Cassie lowered her head to charge. "Hey, I've told you about Alexa, haven't I? Have I told you how bad she is? Well, I'm about to be so much worse."
Shaking, it inclined its head downwards, as if to defend. Suppressed instinct locked its head into charging position. Cassie's eyes lit up, certain she had finally evoked something besides dumb complacence in the Flock. The creature continued to shake and Cassie felt herself bolt forwards. She got it right in the gut, horns so much tougher than she'd expected, but she had better implements at hoof. She trampled it into the ground, feeling the crack of bone, and the stadium was as it was years ago, when there had been crowds there to see slaughter.
"Look at the bones," she whispered to it. "Let that be the last thing you see."
It obeyed.
Cassie's hooves came down on its head. It was surprisingly fragile. Surprisingly? No. Expectedly fragile.

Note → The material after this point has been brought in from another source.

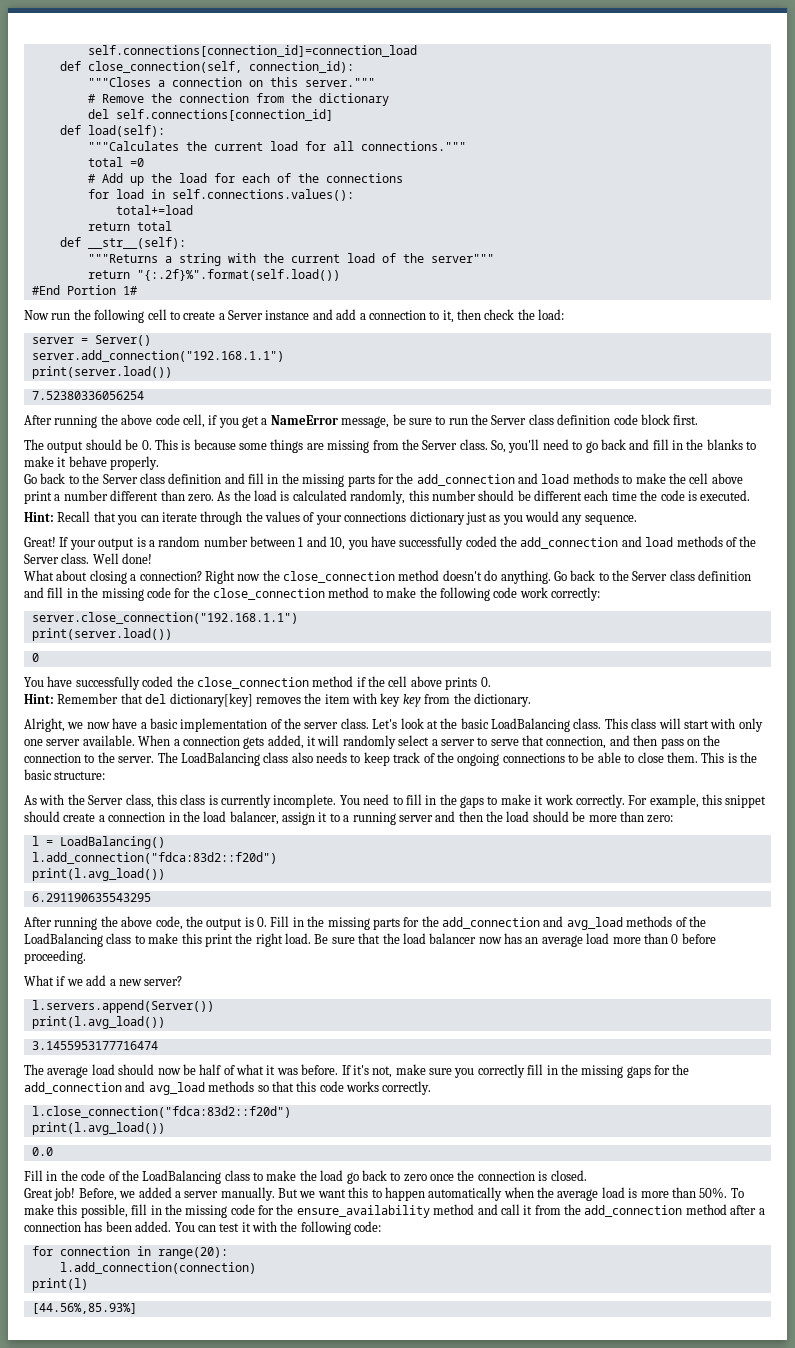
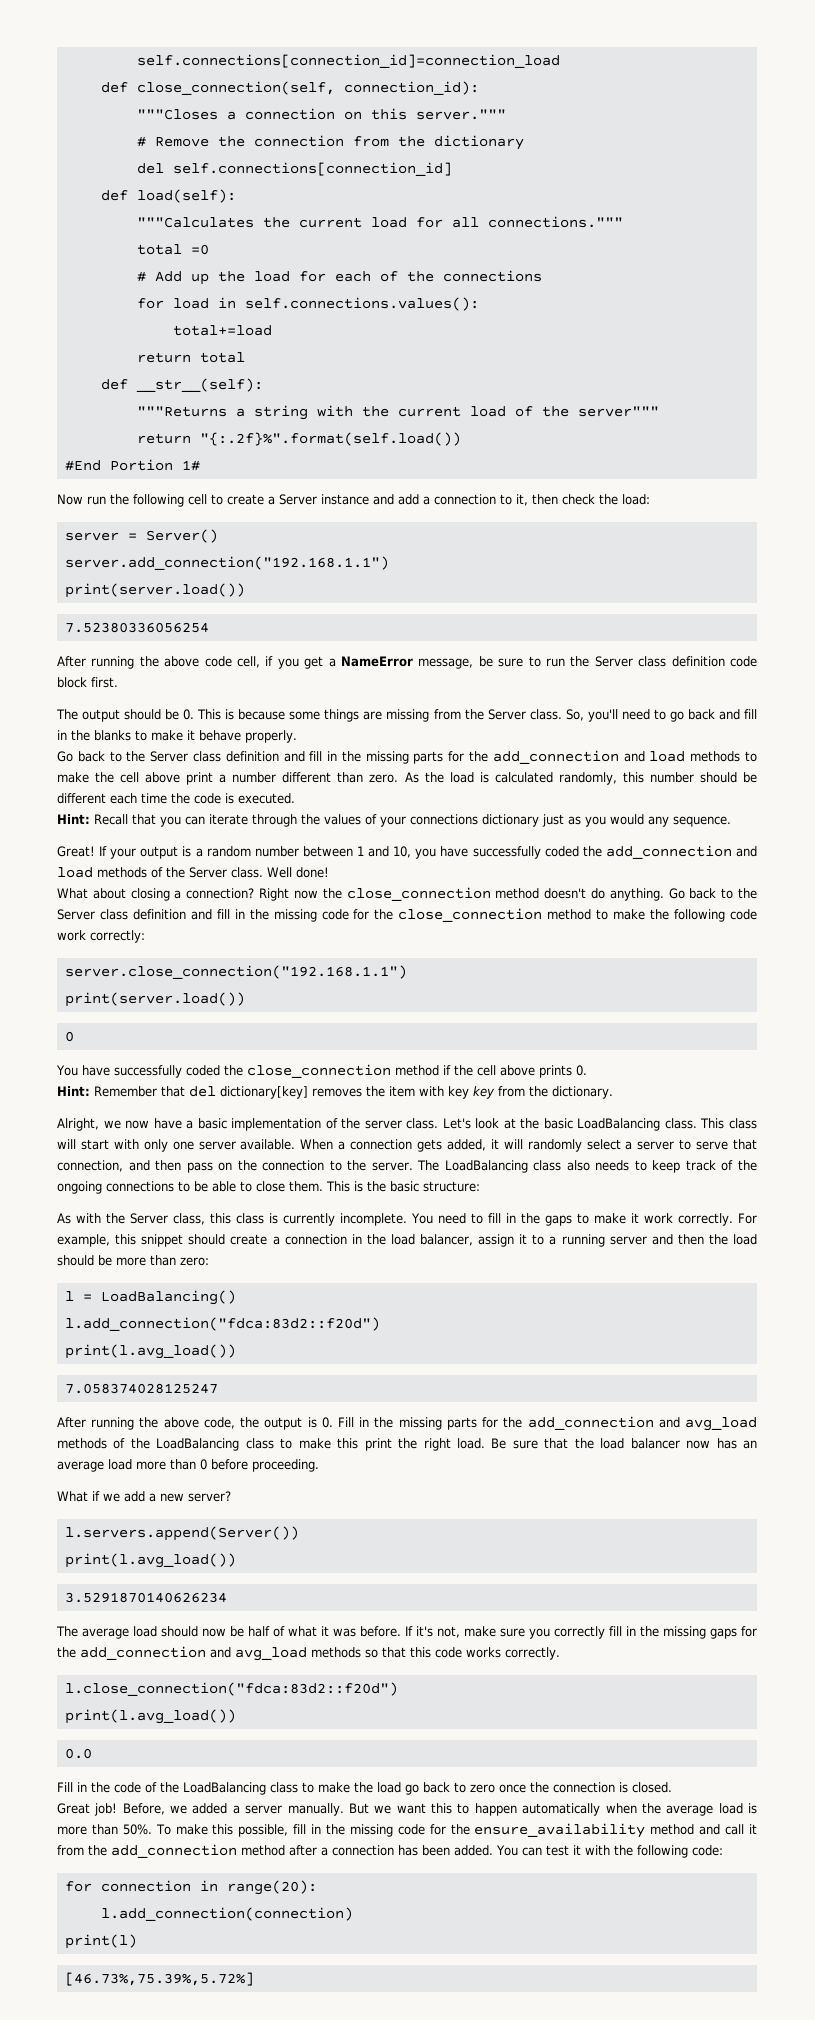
[31,893,151,902] 6.291190635543295 -> [64,1383,218,1394] 7.058374028125247
[31,1041,158,1050] 3.1455953177716474 -> [64,1592,227,1603] 3.5291870140626234
[31,1303,137,1314] [44.56%,85.93%] -> [64,1972,254,1986] [46.73%,75.39%,5.72%]

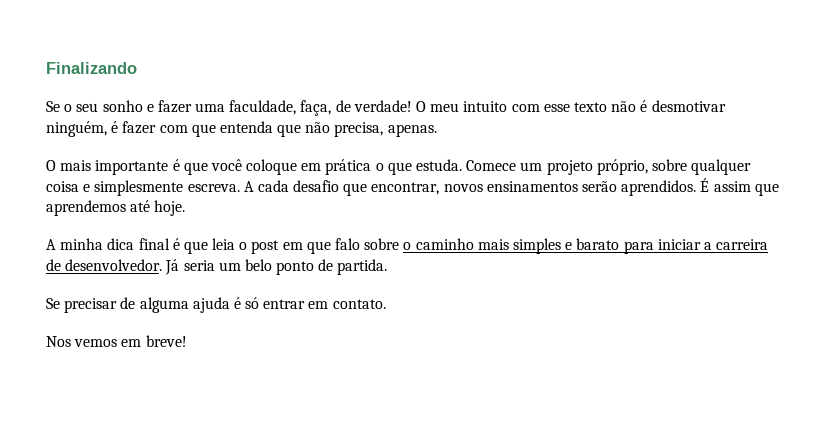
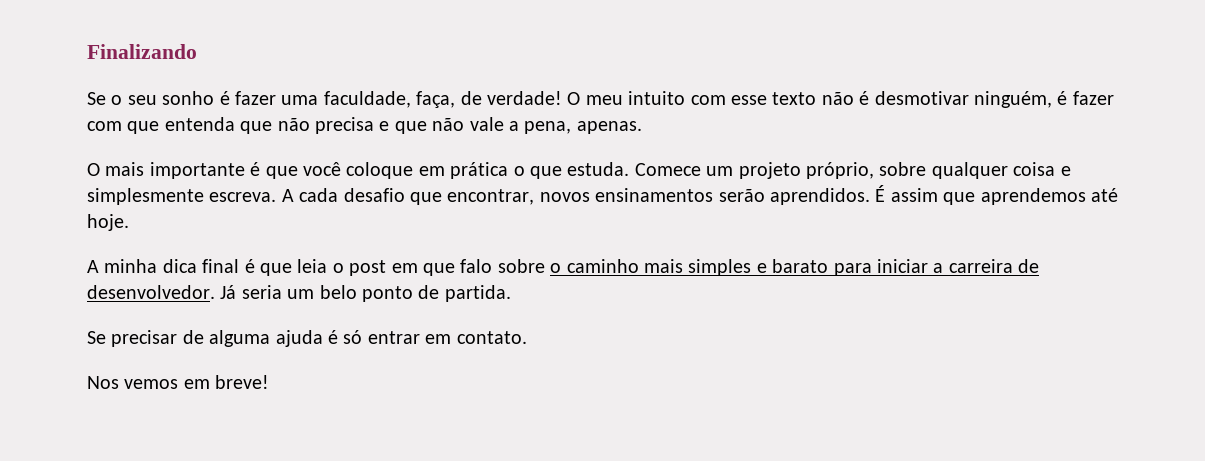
[146,104,154,112] e -> [219,91,230,105] é
[334,122,384,137] precisa, -> [315,117,572,134] precisa e que não vale a pena,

She paused, the instinct fading back out. She breathed heavily. The night still shone overhead, unending. It might never recede if she didn't go to sleep. In the darkness, lit only by the dim, flickering, terrified stars, she looked over the kill. She hadn't meant to kill it, had she? Of course not. She had no motive, and murders had motive. Then again, it had barely been alive, so this was hardly a death. Maybe it was like dying the second time. You live once, you exist in a liminal space for some time, while things narrow to the end, and then, you pass along, one way or the other.
No sympathy for shades.
Although...
Cassie wanted to help the Flock pass along. There was time on her schedule to help. She was generous with her time. She had so much of it. Slowly, she bent her head down towards the body, and gave it a quick lick, ruffling up that familiar curled fur... as she looked down at it, she saw something gleaming in the body, something she couldn't get to. Cassie lifted the flesh away, biting down, and then it was over. There was something gleaming behind... oh. Oh that was too much. It had been in them, waiting for her. Of course. It had been in them. She could see it now. She just had to get to it. Her hooves were solid. She had to...
She...
...had a little something on her face.
Cassie lifted the seraph horn out of the corpse, and breathed out violently, blood running down the sides of her mouth and trickling back into the empty body. She felt the hunger leave her for the first time in days, and she laid the seraph horn down beside her and heaved. She lay next to the body, the horn, and her own sick, holiness defiled, and Cassie looked up into the darkness. She didn't remember activating her future sight, but still, there were the shadows overhead, closing in as the timeline faded out into an abyss that would leave no survivors and nothing left to evidence they had ever been there. Cassie leaned away from it, recoiling under its weight, but she hadn't been looking into the future at all. She realized with fear that the darkness was there, with her, at present. It was in this broken body in front of her, torn all the way open to reveal the little pink bits she had so tenderly taken in her teeth, this body which she would never have to look again, because someone had finally come in to save her.
Cassie had reached the end of the line.